With a well-crafted church tour video, you can show potential visitors that you care about them and want them to have a good experience at your place of worship. Photo by Seth Doyle courtesy of Unsplash.
With a well-crafted church tour video, you can show potential visitors that you care about them and want them to have a good experience at your place of worship. Photo by Seth Doyle courtesy of Unsplash.

People will often do some online research before they show up at the doors of your church.

Having a good website that includes the most relevant information and a sampling of your livestream service is helpful. But a well-crafted virtual tour video can serve as a warm greeting and be a valuable tool for reaching new people in your community.

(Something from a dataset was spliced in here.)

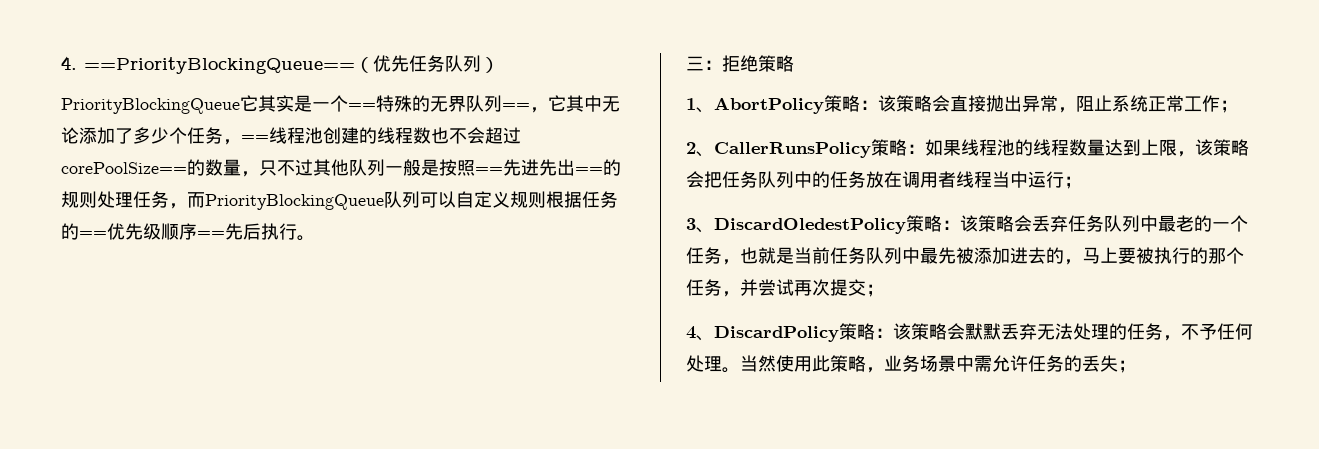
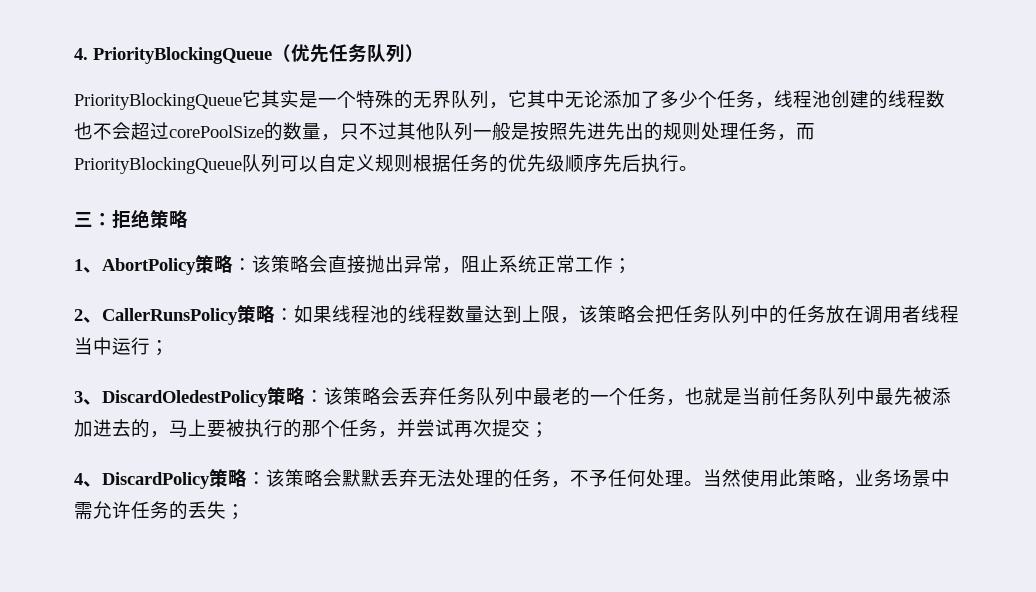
- 4. ==PriorityBlockingQueue==（优先任务队列）
+ 4. PriorityBlockingQueue（优先任务队列）
- PriorityBlockingQueue它其实是一个==特殊的无界队列==，它其中无论添加了多少个任务，==线程池创建的线程数也不会超过corePoolSize==的数量，只不过其他队列一般是按照==先进先出==的规则处理任务，而PriorityBlockingQueue队列可以自定义规则根据任务的==优先级顺序==先后执行。
+ PriorityBlockingQueue它其实是一个特殊的无界队列，它其中无论添加了多少个任务，线程池创建的线程数也不会超过corePoolSize的数量，只不过其他队列一般是按照先进先出的规则处理任务，而PriorityBlockingQueue队列可以自定义规则根据任务的优先级顺序先后执行。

Are you ready to upgrade your ministry communications?


Tour videos that give visitors key information can create a great first impression. Use this step-by-step guide to start creating your compelling virtual tour.

1. Record the video on a big Sunday 

Avoid shooting your video in an empty facility in the middle of the week. Show potential visitors that there are people ready to welcome and engage with them. 

Schedule your shoot on a Sunday morning when you expect to have a good number of people in attendance. 

Announce the video shoot to your congregation several weeks in advance. Invite everyone to be present as a part of the church family. Remind members of the importance of their participation. Leading up to the filming, highlight the filming in services and member correspondence.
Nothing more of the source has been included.